* [PROVIDED MATERIAL]:
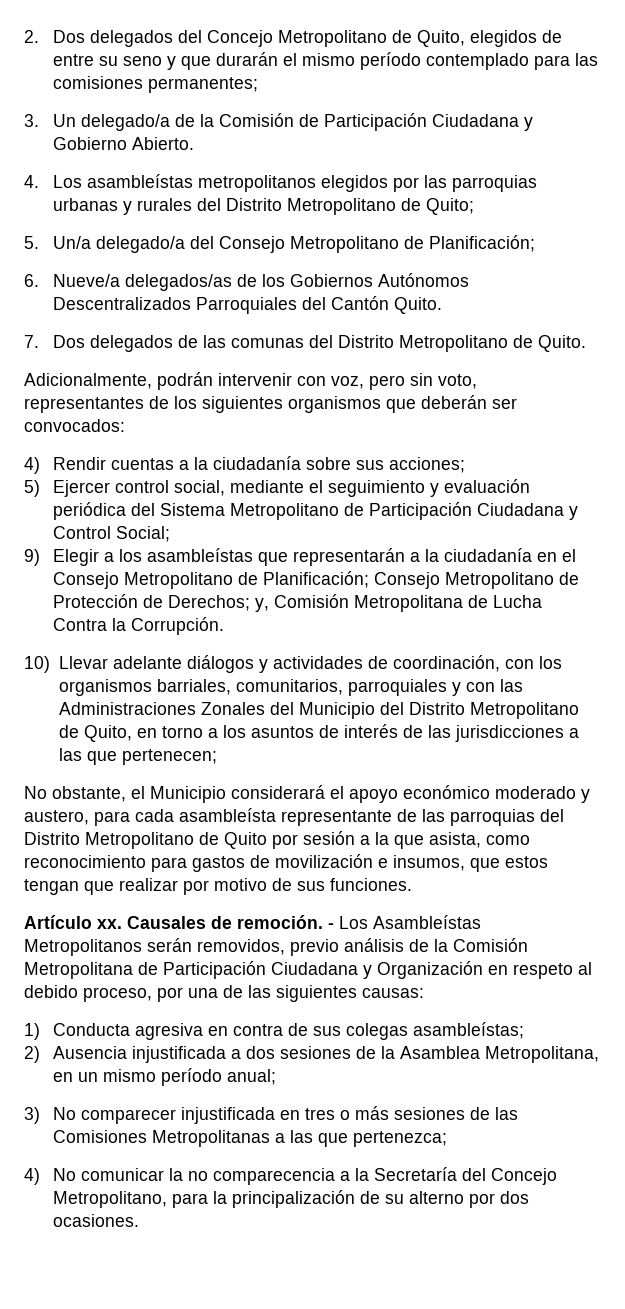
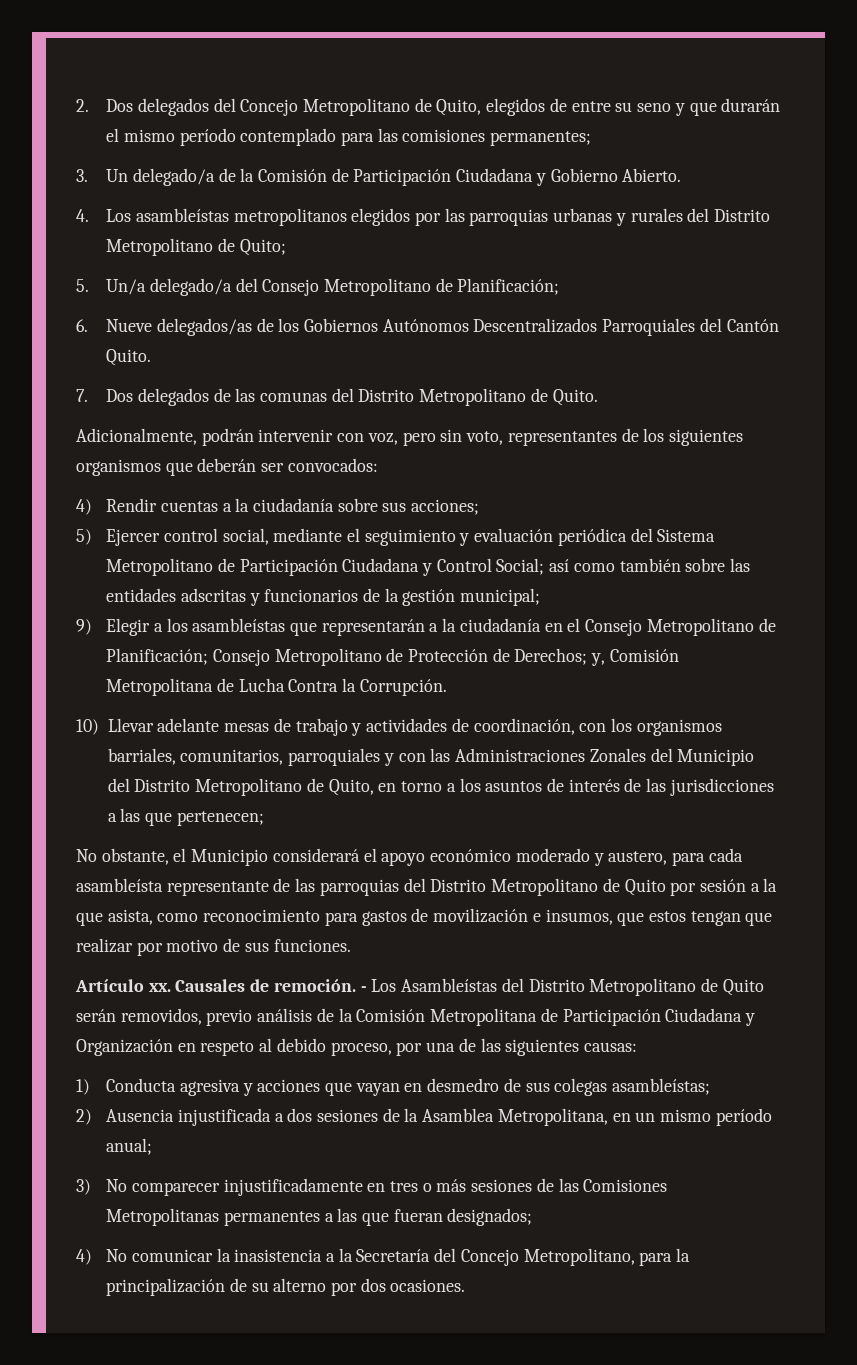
- 6. Nueve/a delegados/as de los Gobiernos Autónomos Descentralizados Parroquiales del Cantón Quito.
+ 6. Nueve delegados/as de los Gobiernos Autónomos Descentralizados Parroquiales del Cantón Quito.
- 5) Ejercer control social, mediante el seguimiento y evaluación periódica del Sistema Metropolitano de Participación Ciudadana y Control Social;
+ 5) Ejercer control social, mediante el seguimiento y evaluación periódica del Sistema Metropolitano de Participación Ciudadana y Control Social; así como también sobre las entidades adscritas y funcionarios de la gestión municipal;
- 10) Llevar adelante diálogos y actividades de coordinación, con los organismos barriales, comunitarios, parroquiales y con las Administraciones Zonales del Municipio del Distrito Metropolitano de Quito, en torno a los asuntos de interés de las jurisdicciones a las que pertenecen;
+ 10) Llevar adelante mesas de trabajo y actividades de coordinación, con los organismos barriales, comunitarios, parroquiales y con las Administraciones Zonales del Municipio del Distrito Metropolitano de Quito, en torno a los asuntos de interés de las jurisdicciones a las que pertenecen;
- - Los Asambleístas Metropolitanos serán removidos, previo análisis de la Comisión Metropolitana de Participación Ciudadana y Organización en respeto al debido proceso, por una de las siguientes causas:
+ - Los Asambleístas del Distrito Metropolitano de Quito serán removidos, previo análisis de la Comisión Metropolitana de Participación Ciudadana y Organización en respeto al debido proceso, por una de las siguientes causas:
- 1) Conducta agresiva en contra de sus colegas asambleístas;
+ 1) Conducta agresiva y acciones que vayan en desmedro de sus colegas asambleístas;
- 3) No comparecer injustificada en tres o más sesiones de las Comisiones Metropolitanas a las que pertenezca;
+ 3) No comparecer injustificadamente en tres o más sesiones de las Comisiones Metropolitanas permanentes a las que fueran designados;
- 4) No comunicar la no comparecencia a la Secretaría del Concejo Metropolitano, para la principalización de su alterno por dos ocasiones.
+ 4) No comunicar la inasistencia a la Secretaría del Concejo Metropolitano, para la principalización de su alterno por dos ocasiones.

* [TASK STATEMENT]:
Write out the records above once more, word for word, with no pictures.

* [OUTPUT FOR THIS TASK]:
- 6. Nueve/a delegados/as de los Gobiernos Autónomos Descentralizados Parroquiales del Cantón Quito.
+ 6. Nueve delegados/as de los Gobiernos Autónomos Descentralizados Parroquiales del Cantón Quito.
- 5) Ejercer control social, mediante el seguimiento y evaluación periódica del Sistema Metropolitano de Participación Ciudadana y Control Social;
+ 5) Ejercer control social, mediante el seguimiento y evaluación periódica del Sistema Metropolitano de Participación Ciudadana y Control Social; así como también sobre las entidades adscritas y funcionarios de la gestión municipal;
- 10) Llevar adelante diálogos y actividades de coordinación, con los organismos barriales, comunitarios, parroquiales y con las Administraciones Zonales del Municipio del Distrito Metropolitano de Quito, en torno a los asuntos de interés de las jurisdicciones a las que pertenecen;
+ 10) Llevar adelante mesas de trabajo y actividades de coordinación, con los organismos barriales, comunitarios, parroquiales y con las Administraciones Zonales del Municipio del Distrito Metropolitano de Quito, en torno a los asuntos de interés de las jurisdicciones a las que pertenecen;
- - Los Asambleístas Metropolitanos serán removidos, previo análisis de la Comisión Metropolitana de Participación Ciudadana y Organización en respeto al debido proceso, por una de las siguientes causas:
+ - Los Asambleístas del Distrito Metropolitano de Quito serán removidos, previo análisis de la Comisión Metropolitana de Participación Ciudadana y Organización en respeto al debido proceso, por una de las siguientes causas:
- 1) Conducta agresiva en contra de sus colegas asambleístas;
+ 1) Conducta agresiva y acciones que vayan en desmedro de sus colegas asambleístas;
- 3) No comparecer injustificada en tres o más sesiones de las Comisiones Metropolitanas a las que pertenezca;
+ 3) No comparecer injustificadamente en tres o más sesiones de las Comisiones Metropolitanas permanentes a las que fueran designados;
- 4) No comunicar la no comparecencia a la Secretaría del Concejo Metropolitano, para la principalización de su alterno por dos ocasiones.
+ 4) No comunicar la inasistencia a la Secretaría del Concejo Metropolitano, para la principalización de su alterno por dos ocasiones.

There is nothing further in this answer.